Credits: UrbanCore/EBALDC
After UrbanCore lost control of the E. 12th Parcel, the company teamed up with the affordable housing developer EBALDC to submit a new bid for the land. According to an UrbanCore/EBALDC proposal summary obtained by the Express, their new plan involves building 360 units of housing, and approximately 108 of these would be priced below market-rate. There would be 90 affordable units with rents that are affordable to people earning between 30 and 60 percent of the area median income. Additionally, there would be 18 so-called “workforce” housing units, priced for renters whose income is between 100 and 150 percent of the area median income.
Hotel and Housing Uptown: In other housing and development news, on Tuesday the Community and Economic Development committee is expected to approve a deal with a team of developers who want to build a hotel, apartment building, parking garage, and retail stores on a giant empty lot in Uptown located at 1911 Telegraph Avenue, just across the street from the old Sears Building. The developer team is a joint venture led by Alan Dones and his Oakland-based company, Strategic Urban Development Alliance. Dones wants to build a 168 room “boutique” hotel, and 281-unit apartment building. Forty-two of the apartments would be marketed as affordable because their rents would target people whose incomes are between 80 and 120 percent of the area’s median income.
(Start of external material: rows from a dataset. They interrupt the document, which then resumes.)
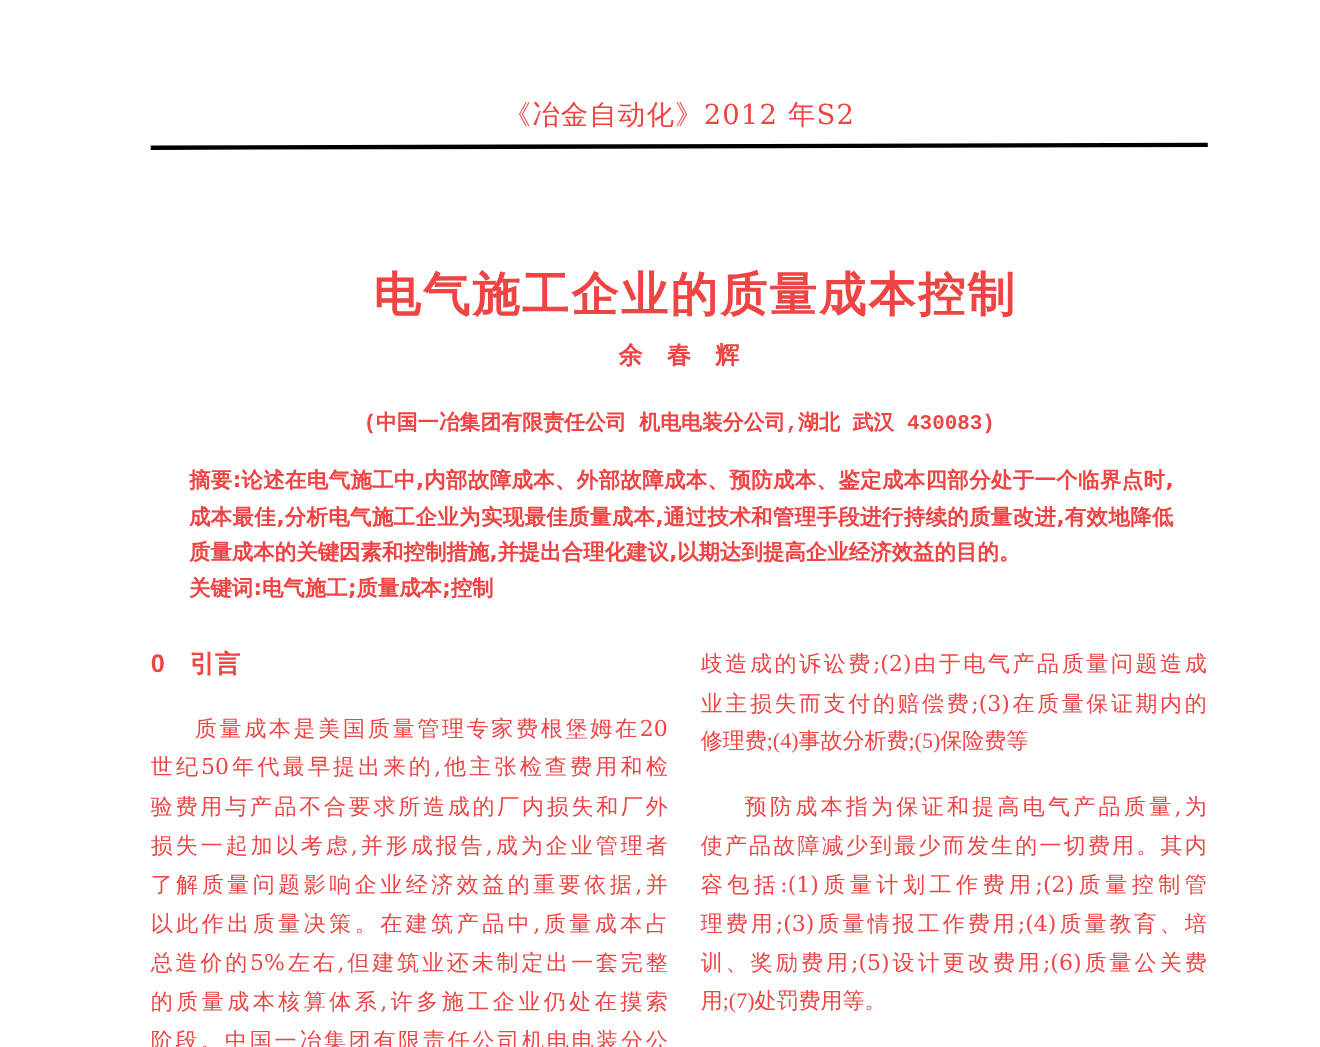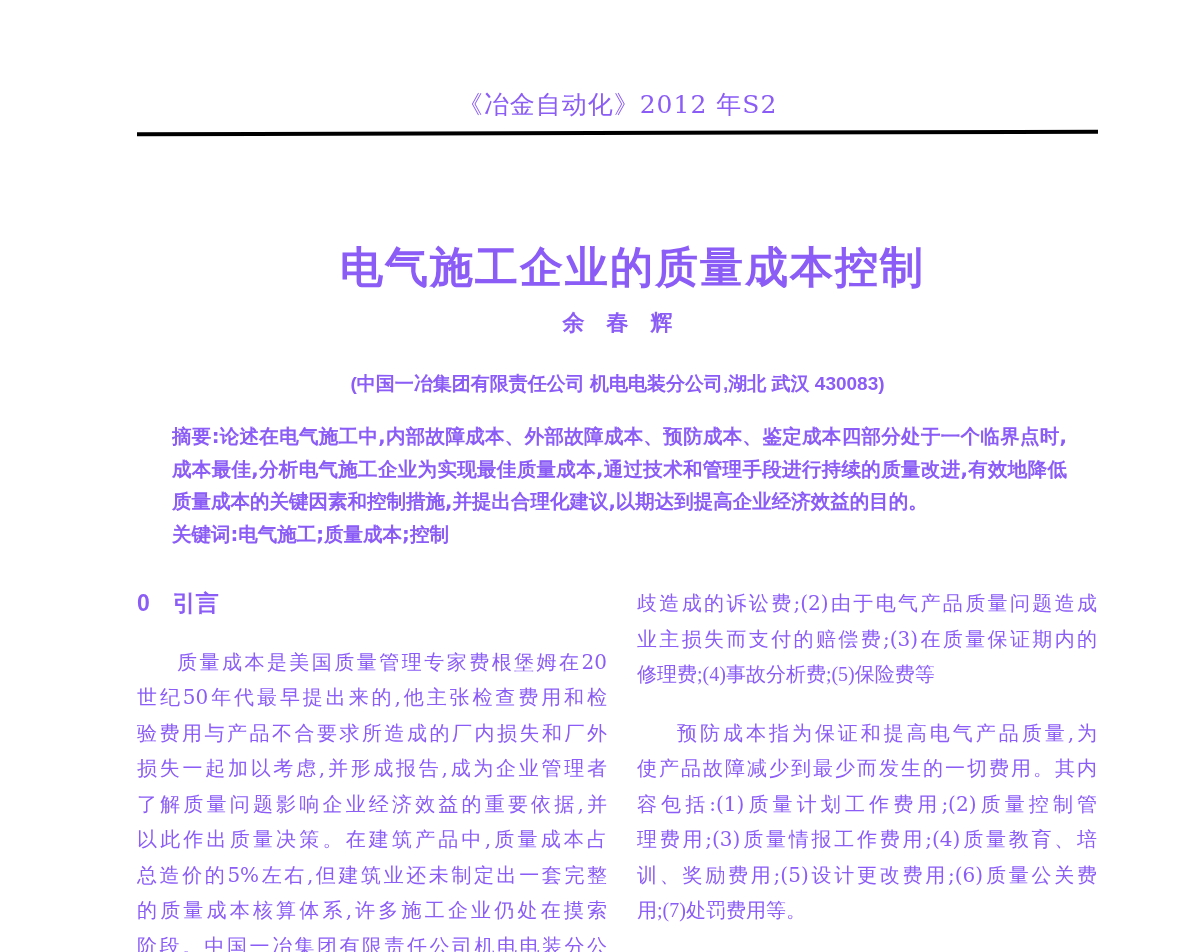--- a/index.html
+++ b/index.html
@@ -8,7 +8,7 @@
     width: 1168px;
     height: 952px;
     background: #ffffff;
-    color: #8b5cf6;
+    color: #ef4444;
     overflow: hidden;
     font-family: "DejaVu Serif", serif;
   }

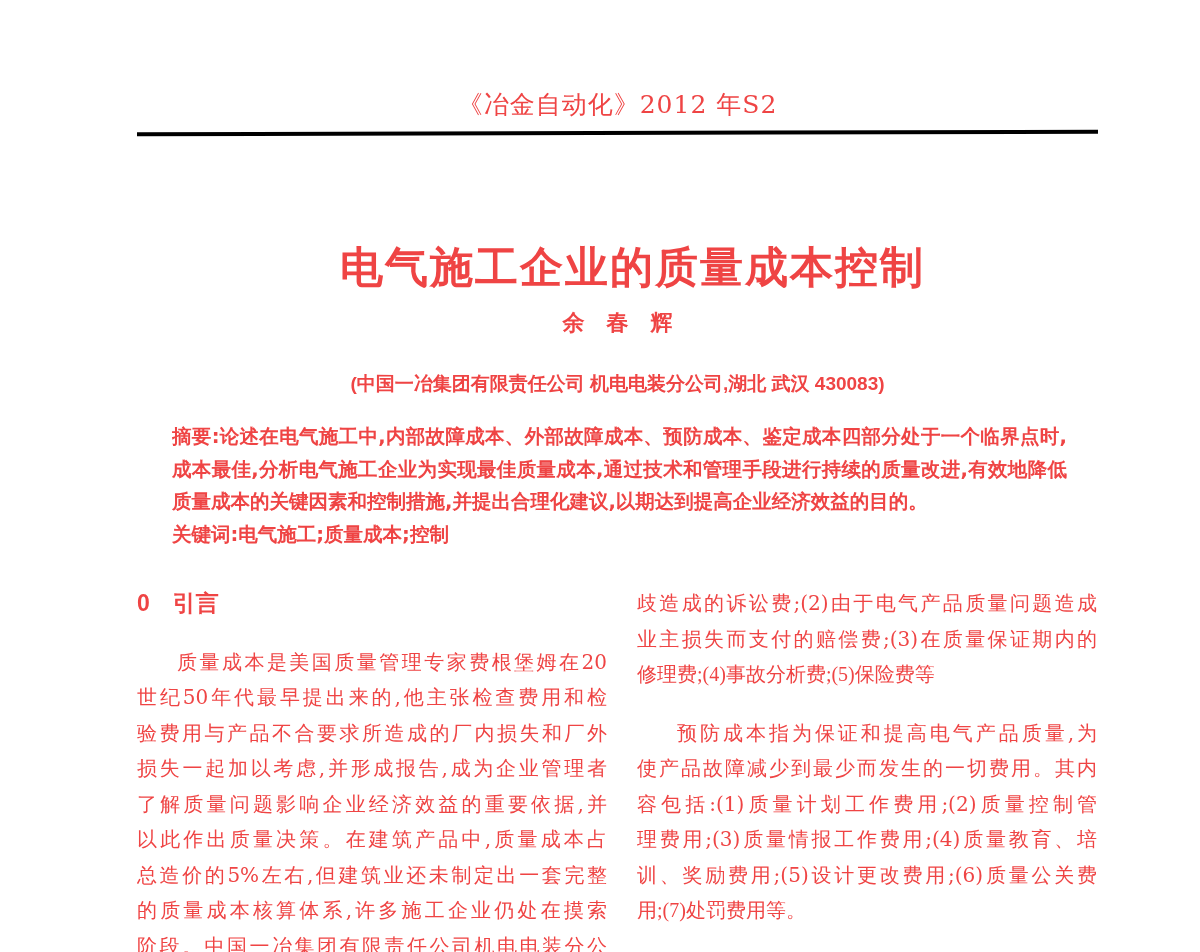--- a/index.html
+++ b/index.html
@@ -50,7 +50,7 @@
     text-align: center;
     font-size: 19px;
     font-weight: bold;
-    font-family: Liberation Sans, sans-serif;
+    font-family: Liberation Mono, monospace;
   }
   .abstract {
     position: absolute;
SUDA wasn’t the city’s initial pick to develop the site, however. Another team consisting of the hotel company Lowe Enterprises and the housing developer Eden Housing was city staff’s first choice. But the city council was unhappy with all of the project proposals submitted by the eight developer teams that bid on the land in the first round, so the council had the developers submit revised proposals, and SUDA’s was chosen instead. (See the table below comparing all the developers’ first and revised proposals.)
SUDA’s original plan had no affordable housing component, despite the fact that the land is public, city-owned real estate that used to be controlled by the Oakland Redevelopment Agency. In fact, only two of the eight developers that bid on the project originally had plans to include affordable housing on the site. One of these was Bridge Housing.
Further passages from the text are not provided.